De modo que le conseguimos montones de latas para los faroles de la noche de velitas. Fuimos a las cantinas, a los bares, a las discotecas, a los basureros. Nos tocó duro, pero le cumplimos la orden.
En realidad, el culpable de todo este despiporre fue el Papa Pío IX (llamado Giovanny Battista antes de ser Papa), quien en el año 1854 declaró que María, la Virgen, había sido concebida sin pecado. El papa anunció que el 8 de diciembre de ese año haría la proclamación, de modo que los católicos de Roma, amigos de las fiestas, los rezos y las montoneras, como también somos por aquí, se reunieron la víspera en la plaza de San Pedro, y por la noche prendieron velas, rezaban y cantaban, en una vigilia en honor a la Inmaculada concepción.
La guachafita les quedó gustando y la costumbre de prender velitas el 7 de diciembre se regó por todo el mundo para honra de la Virgen y para bien de los que venden velas. La cosa llegó hasta nosotros, y por eso el 7 de diciembre hasta en los cementerios se prenden velas y velones para que los muertos la pasen sabroso esa noche, sin oscuridad y sin responsos, pero con canciones e iluminaciones.
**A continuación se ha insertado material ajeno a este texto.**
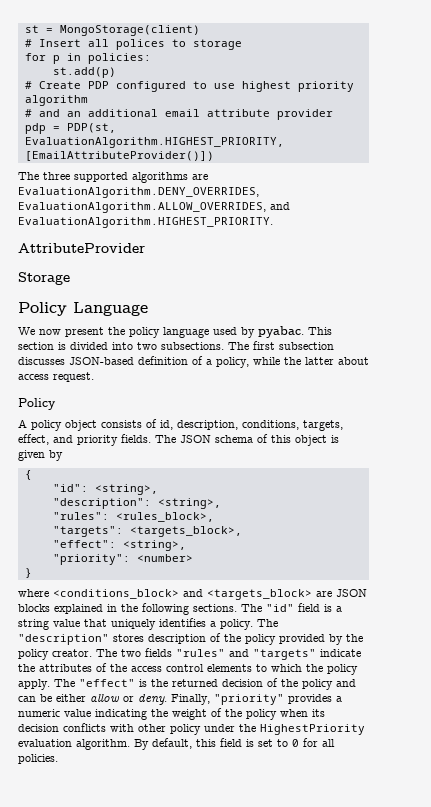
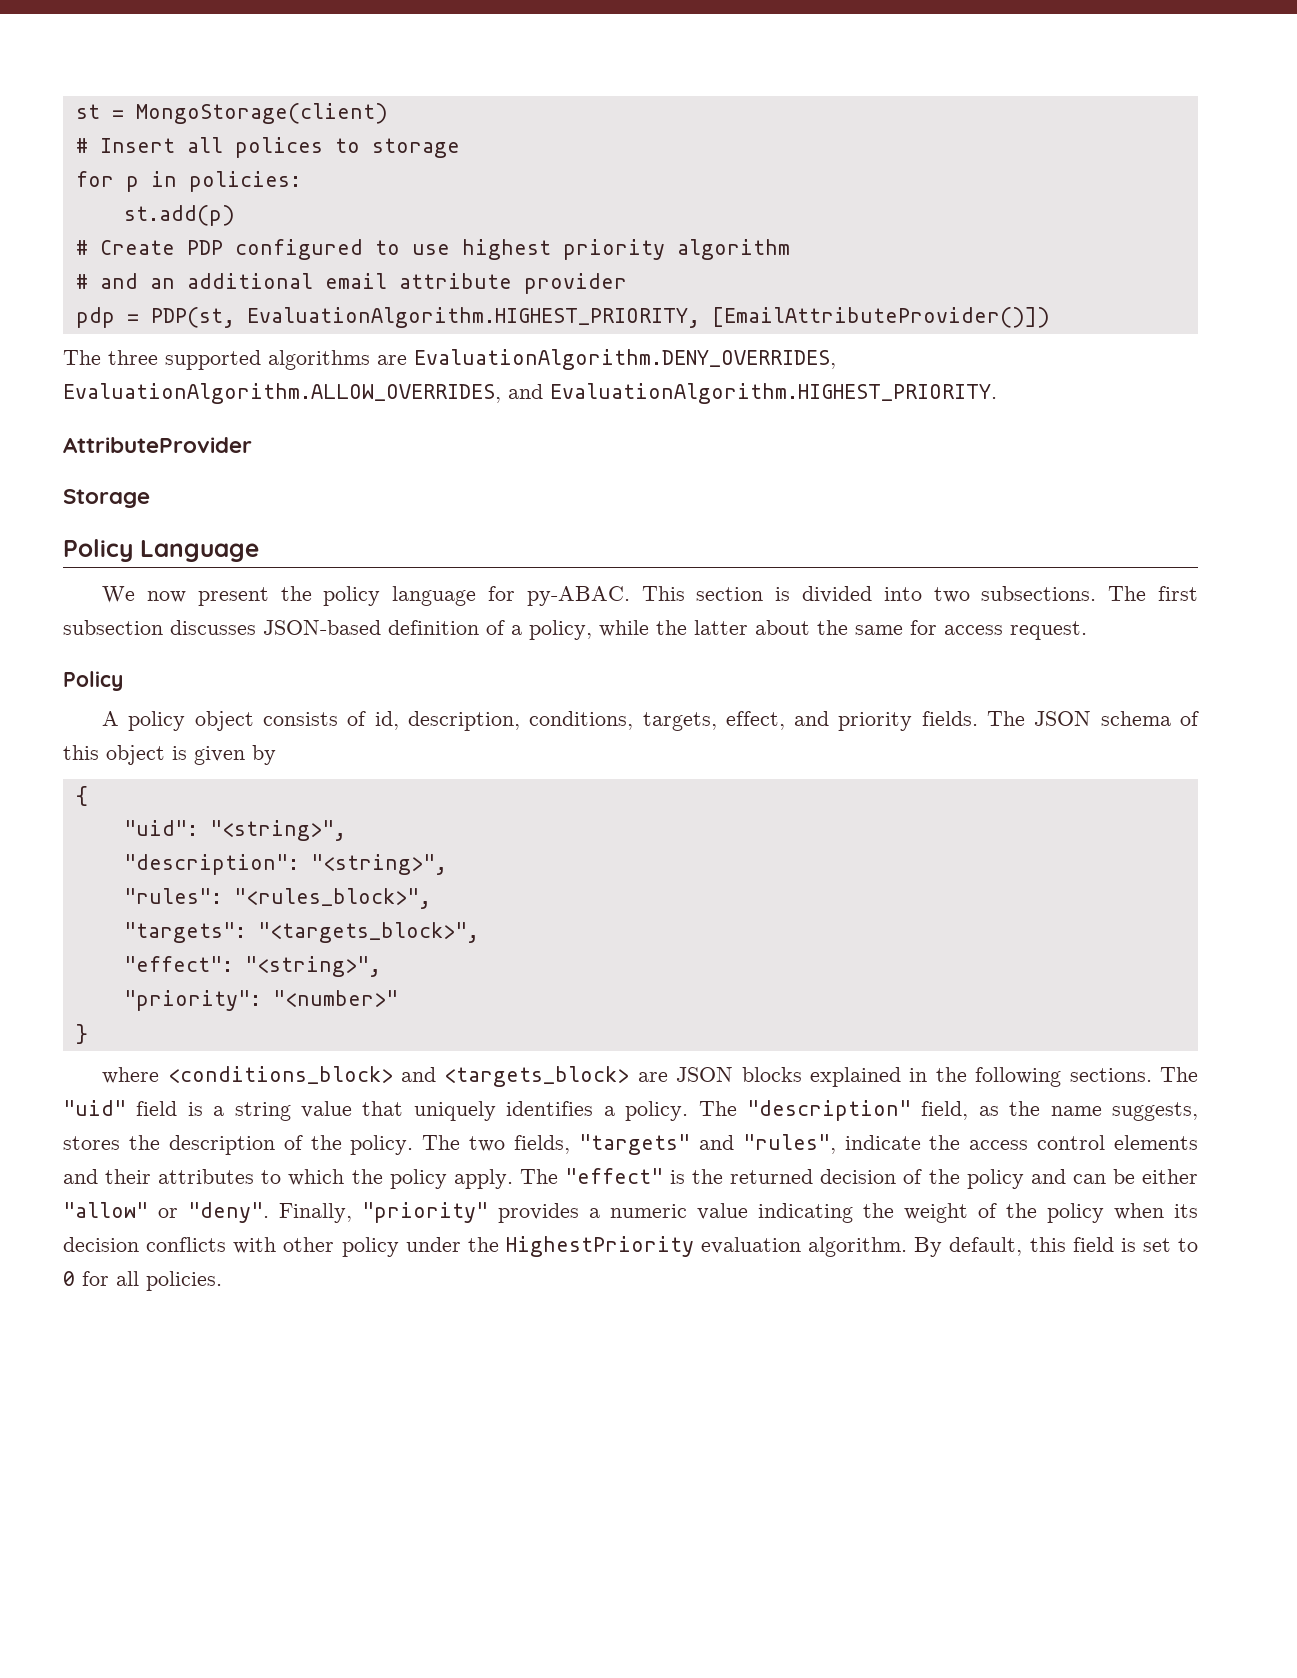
[213,326,304,338] used by pyabac. -> [487,586,630,606] for py-ABAC.
(369, 361) none -> [817,620,937,635] the same for
[52,484,158,495] "id": <string>, -> [123,820,346,841] "uid": "<string>",
[157,498,221,509] <string>, -> [310,854,447,875] "<string>",
[115,512,214,522] <rules_block>, -> [233,888,431,909] "<rules_block>",
[129,526,242,537] <targets_block>, -> [257,922,479,943] "<targets_block>",
[122,540,186,551] <string>, -> [244,956,381,977] "<string>",
[136,554,193,562] <number> -> [272,990,398,1007] "<number>"
[266,604,294,612] "id" -> [63,1100,126,1116] "uid"
[113,633,363,645] [18,648,361,660] [18,663,252,672] stores description of the policy provided by the policy creator. The two fields "rules" and "targets" indicate the attributes of the access control elements -> [921,1101,1198,1121] [63,1134,1198,1155] [63,1169,255,1184] field, as the name suggests, stores the description of the policy. The two fields, "targets" and "rules", indicate the access control elements and their attributes
[90,694,167,705] allow or deny. -> [63,1202,269,1223] "allow" or "deny".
Pues bien, la noche del 7 de diciembre del año pasado, prendimos los faroles (hermosos, por cierto) en el andén y nos sentamos a ver el parpadeo de las llamitas, a escuchar la música a todo volumen de los vecinos y la pólvora lejana, llena de recuerdos, y a ver las lucecitas de los globos que volaban por allá en las alturas.
Al otro día cuando nos levantamos muy temprano, antes que el sol, a poner la bandera blanca, encontramos que se habían robado todos los faroles. Cuando nos acostamos los habíamos dejado muy bien prendidos y asegurados a las puertas y ventanas, pero no amaneció ninguno. “Eso fueron los venezolanos”, dijimos al unísono, siguiendo la cucuteñísima costumbre moderna de echarles la culpa de todo lo malo que nos acontece a los hermanos que le huyen al paisano Maduro.
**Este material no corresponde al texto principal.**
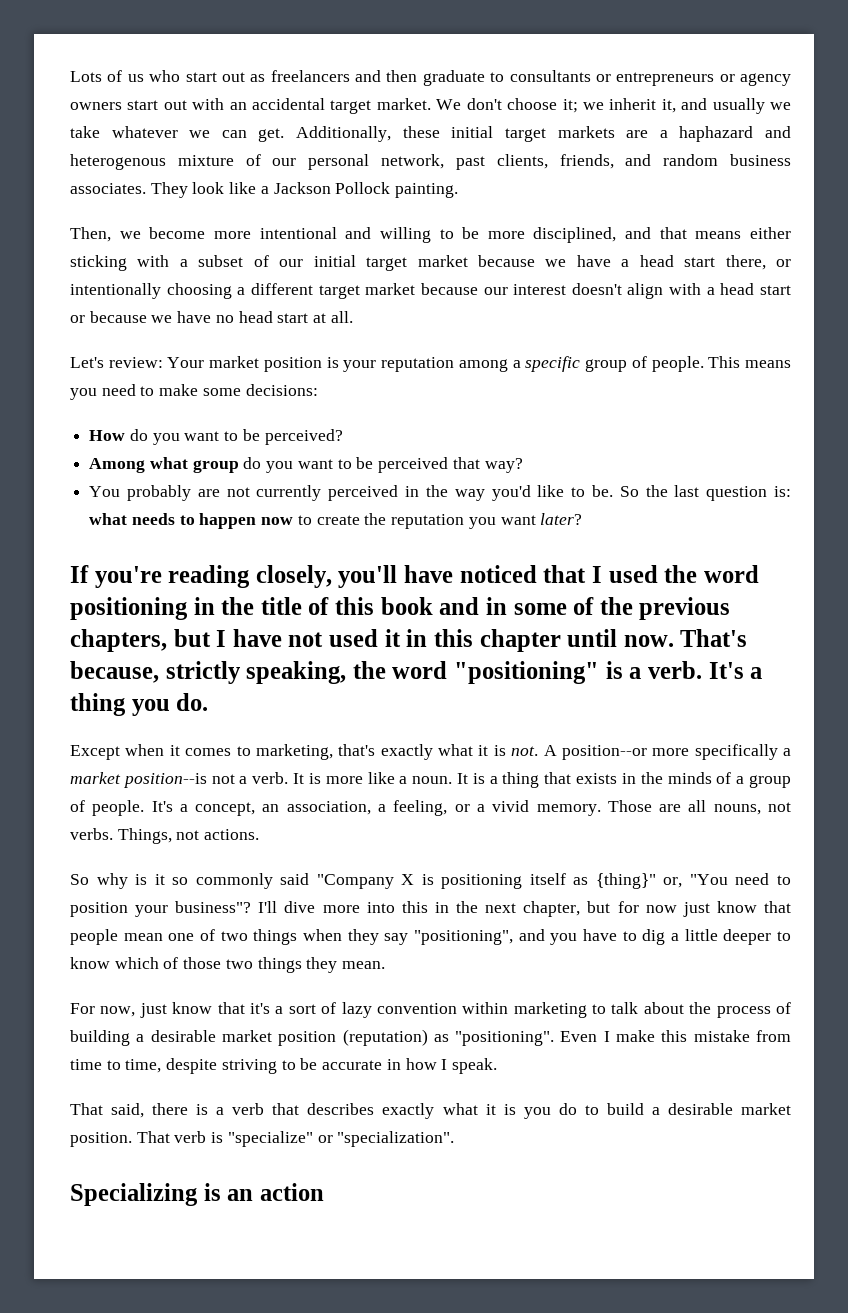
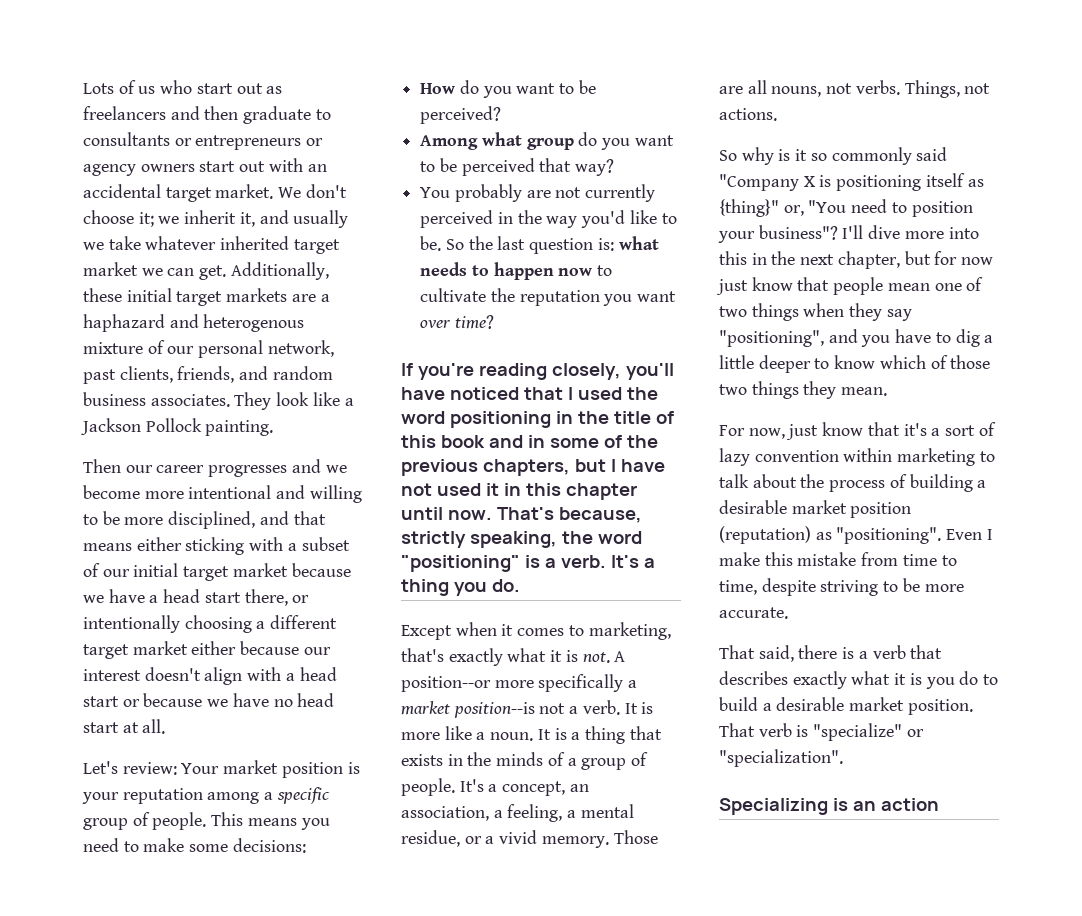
(178, 132) none -> [220,236,340,254] [83,262,138,276] inherited target market
[70,227,111,242] Then, -> [83,459,321,477] Then our career progresses and
(416, 289) none -> [191,641,237,655] either
[316,515,360,525] create -> [420,288,487,302] cultivate
[540,513,583,525] later? -> [420,315,494,329] over time?
(448, 808) none -> [567,804,634,818] [401,830,460,847] a mental residue,
[322,1058,497,1074] accurate in how I speak. -> [924,584,964,592] [719,607,788,619] more accurate.

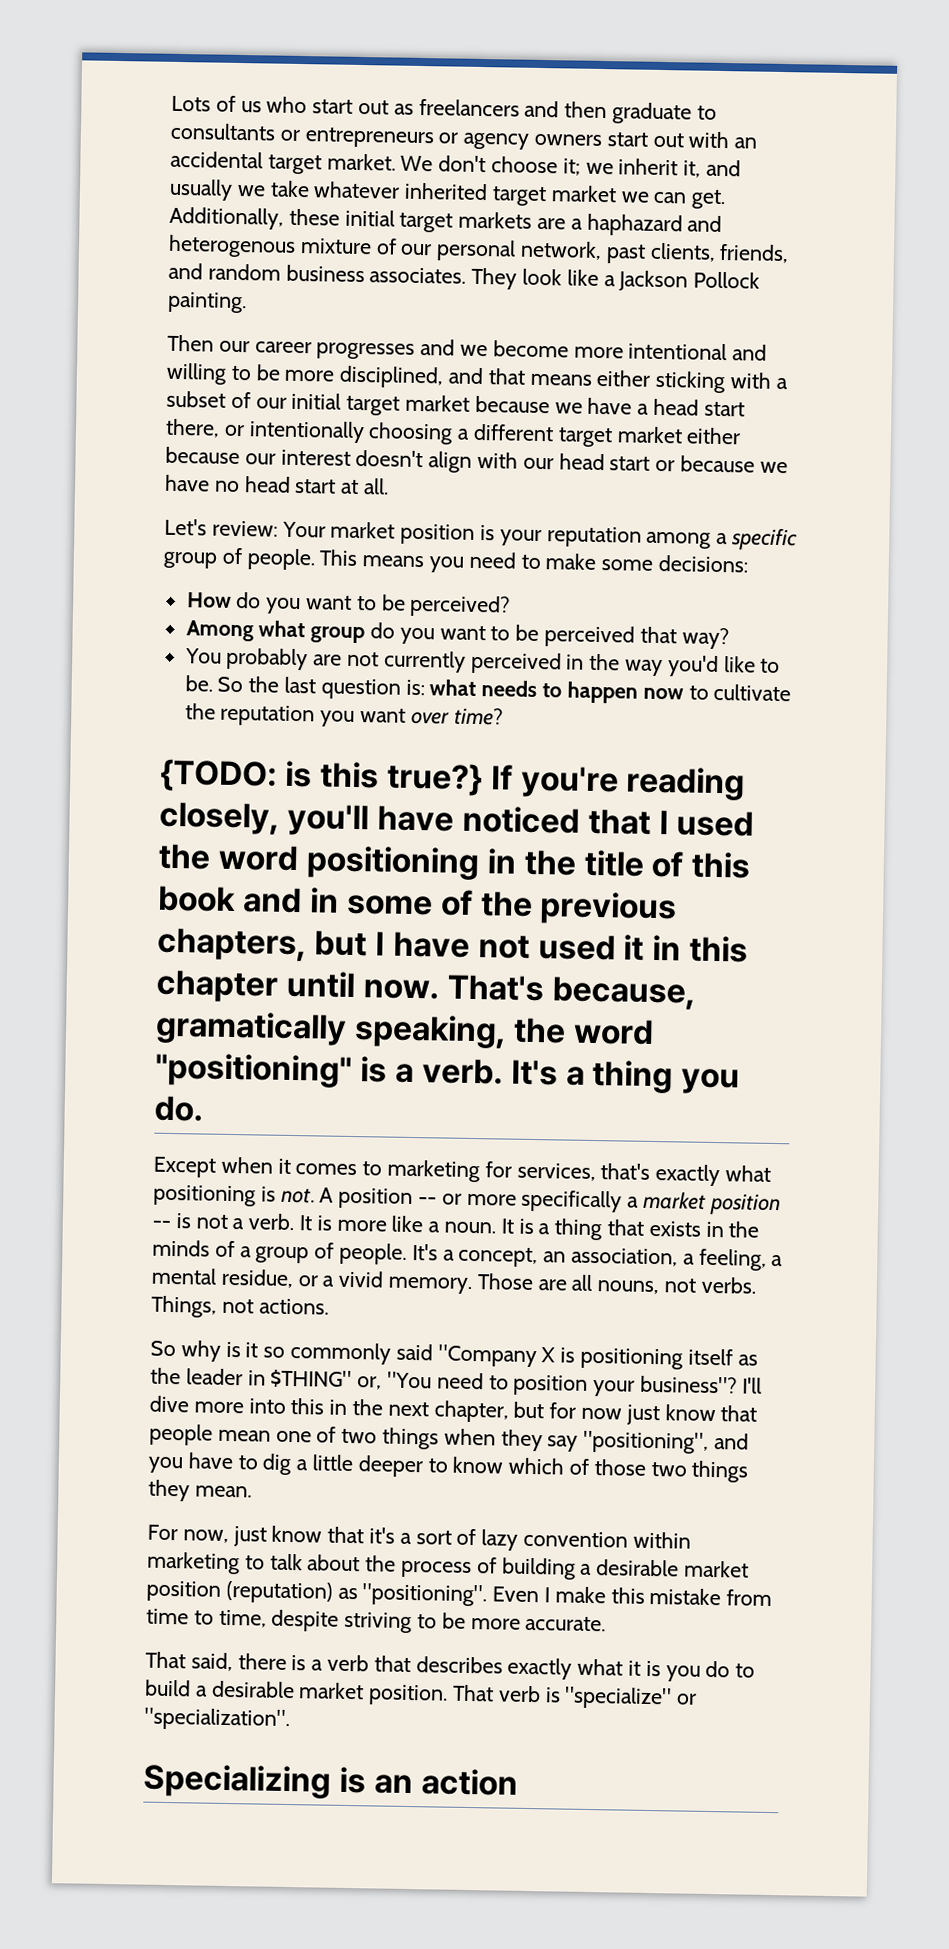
[285,673,295,681] a -> [522,457,554,470] our
(494, 322) none -> [160,758,483,797] {TODO: is this true?}
[401,531,466,548] strictly -> [155,1010,347,1046] gramatically
[588,622,671,640] marketing, -> [387,1159,596,1183] marketing for services,
[550,650,563,662] it -> [153,1184,256,1207] positioning
[401,676,491,692] position--or -> [338,1187,462,1210] position -- or
[453,702,535,718] position--is -> [709,1192,781,1217] [152,1213,192,1229] position -- is
[719,199,779,217] {thing}" -> [150,1367,353,1389] the leader in $THING"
Este año pasaron unos tipos vendiendo faroles para la noche de las velitas. Mi mujer decidió comprarlos para no ponerse en el pereque de conseguir latas, adornarlas, embellecerlas y tener que cuidarlas hasta la media noche. Compró dos o tres docenas para iluminar la casa por dentro y por fuera.
La sorpresa fue mayúscula cuando mi mujer descubrió que los faroles comprados eran los que nos habían robado el año pasado.
-¿Cómo lo supo?- le pregunté.
-Porque los marqué con mis iniciales por debajo.
En efecto, ella, celosa, desconfiada y cuidadosa como siempre ha sido, los marcó a su modo. “¿Será que yo también estoy marcado?”, fue mi inquietud esa noche de faroles.